Перед глазами Германа поплыла лента символов. Он где-то видел что-то похожее, но вот где? Строчка за строчкой символы плыли, и Герман интуитивно направил их в сторону дыхания, в такт сердцебиению, которое пульсировало у него в груди.
Программист замер, поднял глаза вверх, потом схватился за карандаш и что-то быстро стал записывать.
— Не может быть! — выкрикнул программист, соскочил со стула и сделал круг по комнате.
Герман ощущал себя певцом, певцом тьмы… Он словно прятался, как тать, и нашептывал бедному пареньку сам не зная что. Все мысли, все чувства передавались Герману по какой-то невидимой ниточке. И чем больше символов уходили к программисту, тем натянутее становилась ниточка, тем сильнее отдавало болью в груди Германа от сердцебиения несчастного парня. Удары становились сильнее. Герман чувствовал, как у программиста перехватывает дыхание. Воздуха не хватает. Голова… кружится голова, все размывается перед глазами. И Герман сжал кулак — оборвал ниточку, не выдержал накала.
Вскочил с дивана, запыхавшись. Холодный пот выступил на лбу. Германа била дрожь, зубы стучали. Он озирался вокруг — снова его комната, знакомые стены. Чужого дыхания уже не слышно, только собственное сердце заходится в груди.

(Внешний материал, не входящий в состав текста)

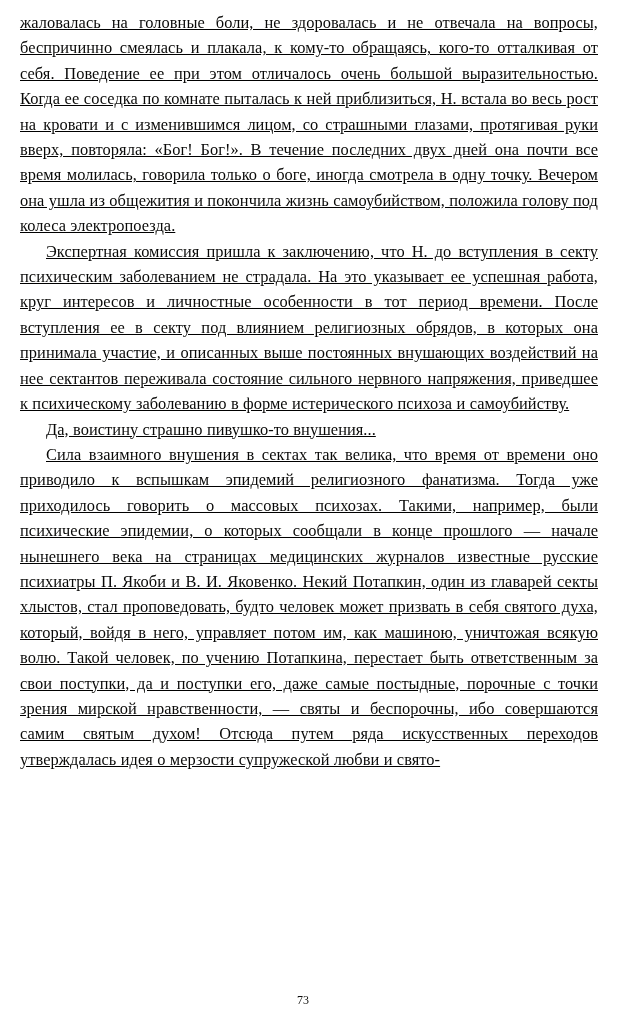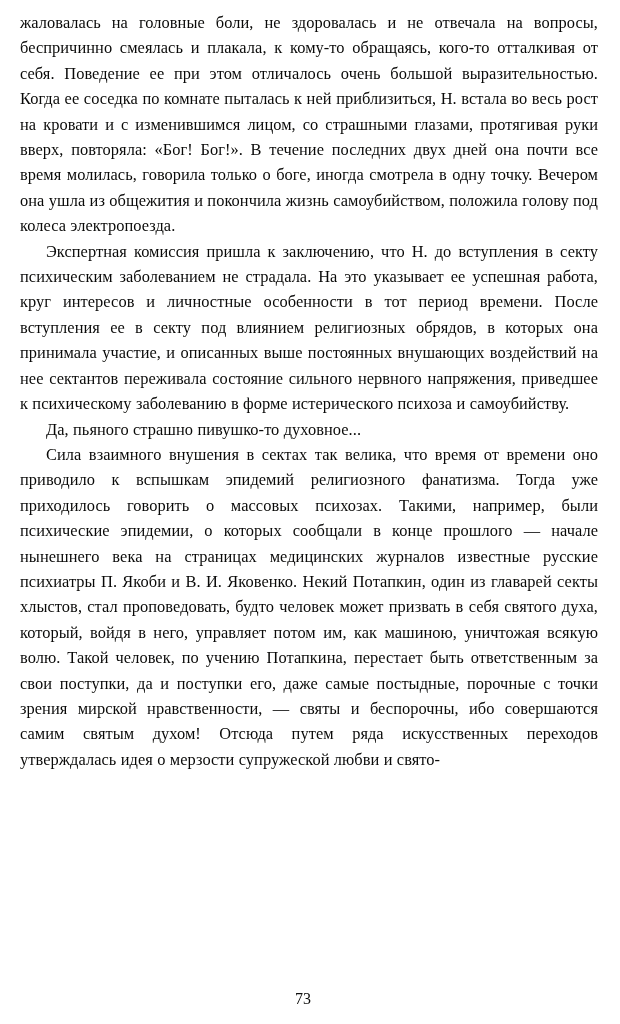--- a/index.html
+++ b/index.html
@@ -20,6 +20,7 @@
     background: #fdfdfb;
     box-sizing: border-box;
     padding: 10px 22px 0 20px;
+    text-decoration: underline;
   }
   .body-text {
     font-family: "Liberation Serif", serif;

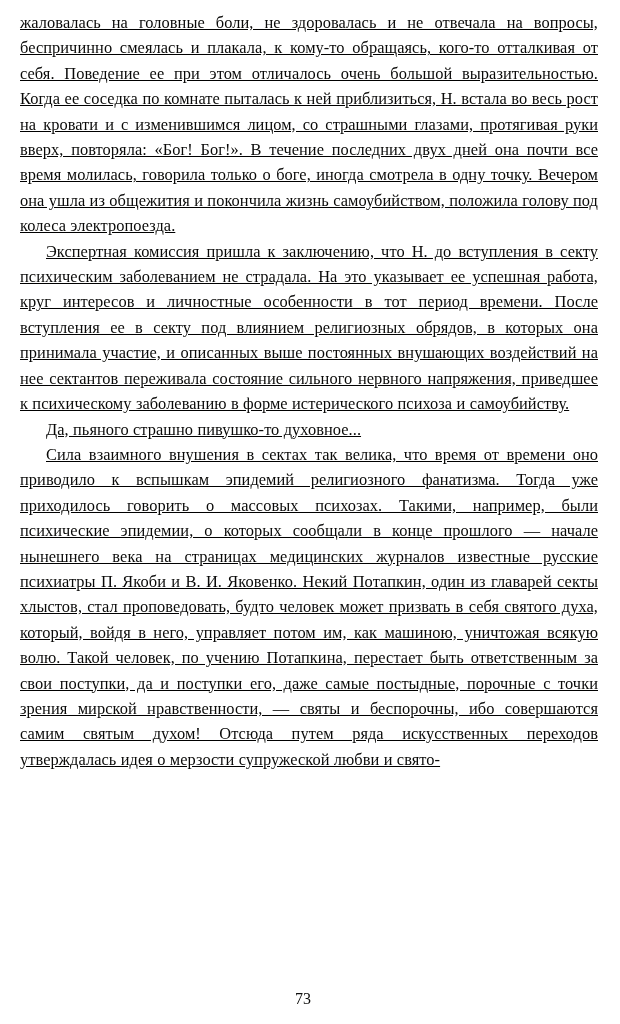--- a/index.html
+++ b/index.html
@@ -62,7 +62,7 @@
   <div class="body-text">
     <p>жаловалась на головные боли, не здоровалась и не отвечала на вопросы, беспричинно смеялась и плакала, к кому-то обращаясь, кого-то отталкивая от себя. Поведение ее при этом отличалось очень большой выразительностью. Когда ее соседка по комнате пыталась к ней приблизиться, Н. встала во весь рост на кровати и с изменившимся лицом, со страшными глазами, протягивая руки вверх, повторяла: «Бог! Бог!». В течение последних двух дней она почти все время молилась, говорила только о боге, иногда смотрела в одну точку. Вечером она ушла из общежития и покончила жизнь самоубийством, положила голову под колеса электропоезда.</p>
     <p class="indent">Экспертная комиссия пришла к заключению, что Н. до вступления в секту психическим заболеванием не страдала. На это указывает ее успешная работа, круг интересов и личностные особенности в тот период времени. После вступления ее в секту под влиянием религиозных обрядов, в которых она принимала участие, и описанных выше постоянных внушающих воздействий на нее сектантов переживала состояние сильного нервного напряжения, приведшее к психическому заболеванию в форме истерического психоза и самоубийству.</p>
-    <p class="indent">Да, пьяного страшно пивушко-то духовное...</p>
+    <p class="indent">Да, воистину страшно пивушко-то внушения...</p>
     <p class="indent">Сила взаимного внушения в сектах так велика, что время от времени оно приводило к вспышкам эпидемий религиозного фанатизма. Тогда уже приходилось говорить о массовых психозах. Такими, например, были психические эпидемии, о которых сообщали в конце прошлого — начале нынешнего века на страницах медицинских журналов известные русские психиатры П. Якоби и В. И. Яковенко. Некий Потапкин, один из главарей секты хлыстов, стал проповедовать, будто человек может призвать в себя святого духа, который, войдя в него, управляет потом им, как машиною, уничтожая всякую волю. Такой человек, по учению Потапкина, перестает быть ответственным за свои поступки, да и поступки его, даже самые постыдные, порочные с точки зрения мирской нравственности, — святы и беспорочны, ибо совершаются самим святым духом! Отсюда путем ряда искусственных переходов утверждалась идея о мерзости супружеской любви и свято-</p>
   </div>
 

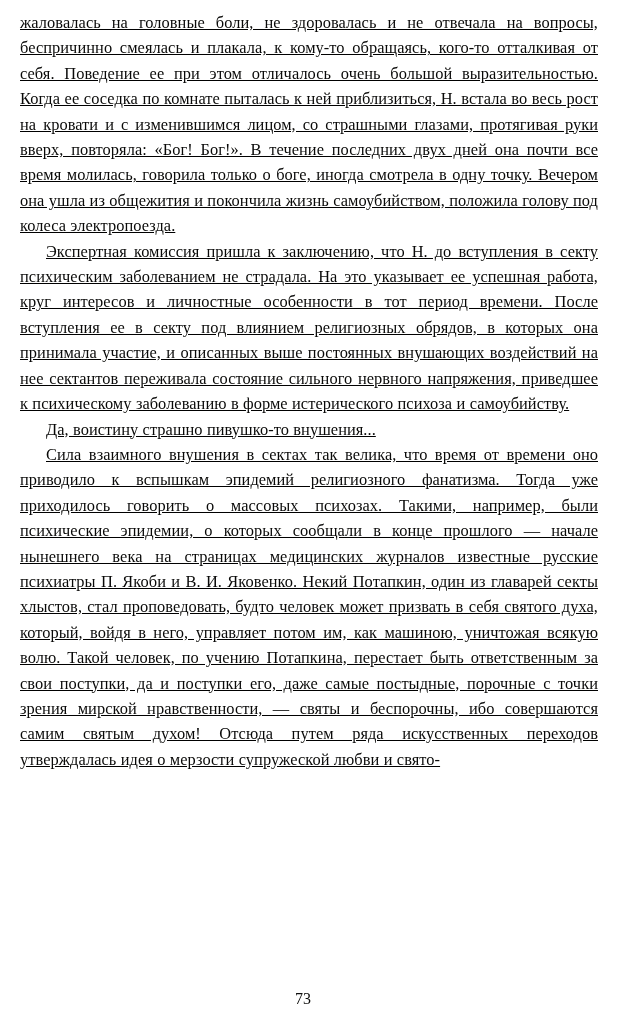--- a/index.html
+++ b/index.html
@@ -46,7 +46,7 @@
     bottom: 16px;
     text-align: center;
     font-family: "Liberation Serif", serif;
-    font-size: 16px;
+    font-size: 12px;
     color: #111111;
   }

Герман вспомнил, как раньше неумолимый шепот сводил с ума, как не отпускали эти чужие слова под диктовку, как витали в воздухе чьи-то мысли. И вот теперь он по другую сторону, перешагнул черту и сам стал воплощением своего кошмара.
Пальцы нащупали перстень. Герман попытался стянуть его, но тот сидел плотно и не поддавался усилиям. Камень — словно глубокий и мутный омут, подсвеченный изнутри. В полной темноте он светился неестественным, словно отблеском потустороннего, инородного или иномирного, света. Света ли?
16 глава
Подающий надежды
— Серя, вставай! Сколько можно бока отлеживать? Опять небось сидел всю ночь?
— Щ-щас, мам, еще пять минут.
Женщина покачала головой и бросила на сына, завернутого в одеяло, словно в кокон, наполненный немым страданием взгляд. Сергей выглянул и украдкой следил за матерью, дожидаясь, когда она выйдет из комнаты. Смотреть на нее с каждым разом становилось все тяжелее и тяжелее. На висках уже серебрилась седина, а ведь еще не так много лет за плечами. Болезненная худоба, острые, выступающие вперед скулы на когда-то симпатичном лице. Мать увядала, съедаемая безжалостным недугом изнутри. Но куда труднее смотреть, как сынок, совсем еще недавно такой маленький, выбивается из сил ради призрачной надежды заработать на хваленое лечение в Израиле.
— Разве можно так убиваться из-за какого-то проекта? Сегодня один, завтра другой, — бормотала мать, выходя из комнаты.
— У нас нет времени на другой. Мам, ты же все сама понимаешь!
Сергей кое-как выбрался из пут мягкого одеяла, сунул босые ноги в тапки и, пошатываясь, направился в ванну.